You will also need to be running >1.3.x branch of OpenNMS.

Finally, you need to have RAID arrays configured on the PERCs. Duh. :)

Configuration

First off, you'll need to know the maximum number of possible logical disks you have in your environment. Even if most of your servers have one RAID 5 array, if you have one oddball machine you want to monitor that has two RAID 1 arrays and one RAID 5, you'll need to configure OpenNMS to have the capability to monitor three logical disks.

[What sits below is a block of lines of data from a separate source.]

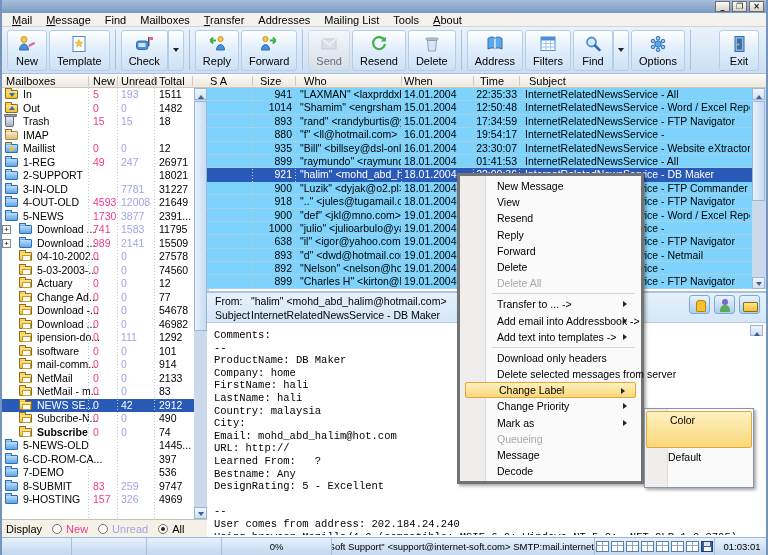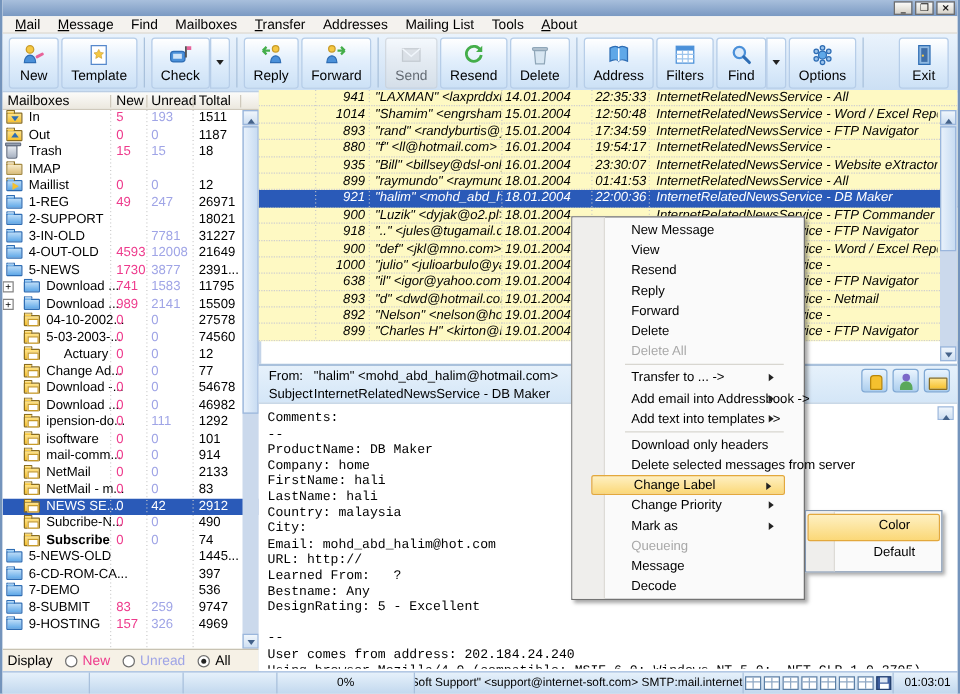--- a/index.html
+++ b/index.html
@@ -50,21 +50,21 @@
   .f-arrow{background:linear-gradient(#BBDCF8,#5FA8E8);border-color:#2E6DB4;}
   .f-arrow::after{content:"";position:absolute;left:4px;top:1px;border:3px solid transparent;border-left:5px solid #F5C02E;}
   .f-trash{width:9px;height:11px;background:linear-gradient(#E8ECF2,#A8B2C2);border:1px solid #667083;border-radius:1px 1px 2px 2px;top:1px;}
   .f-trash::before{top:-3px;left:-2px;width:11px;height:1px;background:#98A2B2;border:1px solid #667083;border-radius:1px;}
   
   .display-bar{position:absolute;left:0;top:519px;width:205px;height:18px;background:#F6F1E6;border-top:1px solid #C8C2B2;display:flex;align-items:center;gap:4px;padding-left:4px;}
   .radio{display:inline-block;width:10px;height:10px;border:1px solid #707070;border-radius:50%;background:#FFF;position:relative;}
   .radio.checked::after{content:"";position:absolute;left:2px;top:2px;width:4px;height:4px;border-radius:50%;background:#222;}
   
   .list-header{left:205px;top:74px;right:0;}
-  .msg-rows{position:absolute;left:205px;top:72px;right:0;height:201px;background:#fef9c3;overflow:hidden;font-style:italic;}
+  .msg-rows{position:absolute;left:205px;top:88px;right:0;height:201px;background:#7dd3fc;overflow:hidden;}
   .msg-row{position:relative;height:13.4px;border-bottom:1px dotted #CFCFCF;font-size:10.5px;}
   .msg-row span{position:absolute;top:0;line-height:13px;white-space:nowrap;overflow:hidden;}
   .m-size{left:40px;width:45px;text-align:right;}
   .m-who{left:93px;width:101px;}
   .m-when{left:197px;width:66px;}
   .m-time{left:260px;width:50px;text-align:right;}
   .m-subject{left:318px;right:16px;}
   .msg-row.selected{background:#2A5AB8;color:#FFF;border-bottom-color:#2A5AB8;}
   
   .preview{position:absolute;left:205px;top:291px;right:0;bottom:18px;background:#FFF;border-top:2px solid #A9C1DC;}
@@ -80,30 +80,30 @@
   .pv-scrolltop{position:absolute;right:3px;top:32px;width:13px;height:11px;border:1px solid #9AB6DC;background:linear-gradient(#F0F6FC,#CEDFF2);}
   .pv-scrolltop::after{content:"";position:absolute;left:3px;top:3px;border:3px solid transparent;border-bottom:4px solid #44628A;}
   .pv-body{position:absolute;left:7px;top:36px;right:18px;bottom:2px;font-family:"Liberation Mono","DejaVu Sans Mono",monospace;font-size:10.5px;line-height:12.6px;white-space:pre;overflow:hidden;}
   
   .sb{position:absolute;width:13px;background:#CBD9EC;}
   .sb-arrow{position:absolute;left:0;width:13px;height:12px;border:1px solid #9AB6DC;background:linear-gradient(#F0F6FC,#CEDFF2);}
   .sb-arrow.up::after{content:"";position:absolute;left:3px;top:3px;border:3px solid transparent;border-bottom:4px solid #44628A;}
   .sb-arrow.down::after{content:"";position:absolute;left:3px;top:4px;border:3px solid transparent;border-top:4px solid #44628A;}
   .sb-thumb{position:absolute;left:0;width:13px;border:1px solid #9AB6DC;background:linear-gradient(90deg,#E8F1FB,#C8DCF2);}
   
-  .ctx{position:absolute;left:455px;top:173px;width:187px;background:#FAFAFA;border:1px solid #737373;box-shadow:2px 2px 3px rgba(0,0,0,.35);padding:2px 14px;z-index:50;}
+  .ctx{position:absolute;left:455px;top:173px;width:187px;background:#FAFAFA;border:3px solid #737373;box-shadow:2px 2px 3px rgba(0,0,0,.35);padding:2px 4px;z-index:50;}
   .ctx::before{content:"";position:absolute;left:0;top:0;bottom:0;width:25px;background:#EFEEEC;border-right:1px solid #DDDBD6;}
   .ctx-item{position:relative;height:16.2px;line-height:16.2px;padding-left:33px;white-space:nowrap;font-size:10.5px;}
   .ctx-item.disabled{color:#A8A8A8;}
   .ctx-item.hl{background:linear-gradient(#FEF0C2,#FBD878);border:1px solid #E3A83C;border-radius:2px;margin:0 1px;line-height:14.2px;height:16.2px;}
   .ctx-arrow{position:absolute;right:7px;top:5px;border:3px solid transparent;border-left:4px solid #222;}
   .ctx-sep{height:1px;background:#D8D6D0;margin:2px 2px 2px 28px;}
   .ctxsub{position:absolute;left:642px;top:408px;width:110px;background:#FAFAFA;border:1px solid #8296B0;box-shadow:2px 2px 3px rgba(0,0,0,.35);padding:2px 0;z-index:51;}
   .ctxsub::before{content:"";position:absolute;left:0;top:0;bottom:0;width:22px;background:#EFEEEC;border-right:1px solid #DDDBD6;}
-  .ctxsub .ctx-item{padding-left:33px;height:22px;line-height:19px;text-align:center;}
+  .ctxsub .ctx-item{padding-left:23px;height:37px;line-height:19px;}
   .ctxsub .ctx-item.hl{line-height:17px;}
   
   .statusbar{position:absolute;left:0;bottom:0;right:0;height:18px;background:linear-gradient(180deg,#E6F1FB,#C2D8EE);border-top:1px solid #9AB6DC;font-size:10px;}
   .st-cell{position:absolute;top:0;bottom:0;border-right:1px solid #A8C0DC;display:flex;align-items:center;justify-content:center;white-space:nowrap;overflow:hidden;}
   .st-icons{display:flex;gap:2px;align-items:center;}
   .li-box{width:13px;height:11px;border:1px solid #5B7FA6;background:#FFF;position:relative;}
   .li-box::before{content:"";position:absolute;left:0;right:0;top:3px;height:1px;background:#8FA8C4;}
   .li-box::after{content:"";position:absolute;top:0;bottom:0;left:5px;width:1px;background:#8FA8C4;}
   .li-floppy{width:12px;height:11px;background:#3E5E9E;border:1px solid #24406E;position:relative;}
   .li-floppy::before{content:"";position:absolute;left:2px;top:0;width:6px;height:4px;background:#DDE6F2;}
@@ -268,21 +268,21 @@
         <span class="t-name" style="left: 21px;">In</span>
         <span class="t-new">5</span>
         <span class="t-unread">193</span>
         <span class="t-total">1511</span>
       </div>
       <div class="tree-row">
         <span class="fldr f-out" style="left: 3px;"></span>
         <span class="t-name" style="left: 21px;">Out</span>
         <span class="t-new">0</span>
         <span class="t-unread">0</span>
-        <span class="t-total">1187</span>
+        <span class="t-total">1482</span>
       </div>
       <div class="tree-row">
         <span class="fldr f-trash" style="left: 3px;"></span>
         <span class="t-name" style="left: 21px;">Trash</span>
         <span class="t-new">15</span>
         <span class="t-unread">15</span>
         <span class="t-total">18</span>
       </div>
       <div class="tree-row">
         <span class="fldr f-tan" style="left: 3px;"></span>
@@ -358,21 +358,21 @@
       </div>
       <div class="tree-row">
         <span class="fldr f-mail" style="left: 17px;"></span>
         <span class="t-name" style="left: 35px;">5-03-2003-...</span>
         <span class="t-new">0</span>
         <span class="t-unread">0</span>
         <span class="t-total">74560</span>
       </div>
       <div class="tree-row">
         <span class="fldr f-mail" style="left: 17px;"></span>
-        <span class="t-name" style="left: 49px;">Actuary</span>
+        <span class="t-name" style="left: 35px;">Actuary</span>
         <span class="t-new">0</span>
         <span class="t-unread">0</span>
         <span class="t-total">12</span>
       </div>
       <div class="tree-row">
         <span class="fldr f-mail" style="left: 17px;"></span>
         <span class="t-name" style="left: 35px;">Change Ad...</span>
         <span class="t-new">0</span>
         <span class="t-unread">0</span>
         <span class="t-total">77</span>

So, using this example of three possible logical disks:

The first step would be to modify capsd-configuration.xml like so:

<protocol-plugin protocol="OMSA_Storage_Disk_1" class-name="org.opennms.netmgt.capsd.plugins.SnmpPlugin" scan="on" user-defined="false">
 <property key="vbname" value=".1.3.6.1.4.1.674.10893.1.20.140.1.1.1.1" />
 <property key="vbvalue" value="1" />
</protocol-plugin>
<protocol-plugin protocol="OMSA_Storage_Disk_2" class-name="org.opennms.netmgt.capsd.plugins.SnmpPlugin" scan="on" user-defined="false">
 <property key="vbname" value=".1.3.6.1.4.1.674.10893.1.20.140.1.1.1.2" />
 <property key="vbvalue" value="2" />
</protocol-plugin>
<protocol-plugin protocol="OMSA_Storage_Disk_3" class-name="org.opennms.netmgt.capsd.plugins.SnmpPlugin" scan="on" user-defined="false">
 <property key="vbname" value=".1.3.6.1.4.1.674.10893.1.20.140.1.1.1.3" />
 <property key="vbvalue" value="3" />
</protocol-plugin>

Instead of capsd you can use provisiond detectors to detect your RAID storages (tested with OpenNMS 1.12.x):

<detector name="OMSA_Storage_Disk_1" class="org.opennms.netmgt.provision.detector.snmp.SnmpDetector">
 <parameter key="vbvalue" value="1"/>
 <parameter key="oid" value=".1.3.6.1.4.1.674.10893.1.20.140.1.1.1.1"/>
</detector>
<detector name="OMSA_Storage_Disk_2" class="org.opennms.netmgt.provision.detector.snmp.SnmpDetector">
 <parameter key="vbvalue" value="2"/>
 <parameter key="oid" value=".1.3.6.1.4.1.674.10893.1.20.140.1.1.1.2"/>
</detector>
 <detector name="OMSA_Storage_Disk_3" class="org.opennms.netmgt.provision.detector.snmp.SnmpDetector">
 <parameter key="vbvalue" value="3"/>
 <parameter key="oid" value=".1.3.6.1.4.1.674.10893.1.20.140.1.1.1.3"/>
</detector>


Next, add the following to poller-configuration.xml (the below entries need to go in the correct sections, which should be obvious when you look at them):

<service name="OMSA_Storage_Disk_1" interval="300000" user-defined="false" status="on">
 <parameter key="retry" value="3"/>
 <parameter key="timeout" value="6000"/>
 <parameter key="virtualDiskNumber" value="1"/>
</service>
<service name="OMSA_Storage_Disk_2" interval="300000" user-defined="false" status="on">
 <parameter key="retry" value="3"/>
 <parameter key="timeout" value="6000"/>
 <parameter key="virtualDiskNumber" value="2"/>
</service>
<service name="OMSA_Storage_Disk_3" interval="300000" user-defined="false" status="on">
 <parameter key="retry" value="3"/>
 <parameter key="timeout" value="6000"/>
 <parameter key="virtualDiskNumber" value="3"/>
</service>
      
<monitor service="OMSA_Storage_Disk_1" class-name="org.opennms.netmgt.poller.monitors.OmsaStorageMonitor"/>
<monitor service="OMSA_Storage_Disk_2" class-name="org.opennms.netmgt.poller.monitors.OmsaStorageMonitor"/>
<monitor service="OMSA_Storage_Disk_3" class-name="org.opennms.netmgt.poller.monitors.OmsaStorageMonitor"/>

That should be it! Restart OpenNMS and see if it picks up the new services after a rescan.

Notifications

Once you have this configured and servers monitored, depending on how your notifications are configured you'll see something similar to the following whenever a disk fails or the array becomes degraded due to a consistency check:

OMSA_Storage_Disk_1 outage identified on interface 10.1.1.50 with reason code: log vol(1) degraded phy drv(\0\0\3) Failed.

Which means that logical disk 1, adapter 0, channel 0, SCSI ID 3 has failed.

Final Thoughts

Using the OMSA Storage Monitor is an easy way to monitor your Dell PERC RAID arrays. However, it doesn't need stop there. Dell's OpenManage Storage software also has the ability to send SNMP traps on events like Predictive failures, so with a little fiddling around, you can get very in-depth in your Dell PERC array monitoring strategy.

Finally, there is a similar PERCMonitor, also available in the 1.3.x branch of OpenNMS. This monitor uses the outdated percsnmpd for similar functionality. Its configuration is identical to that of the OMSA Storage Monitor.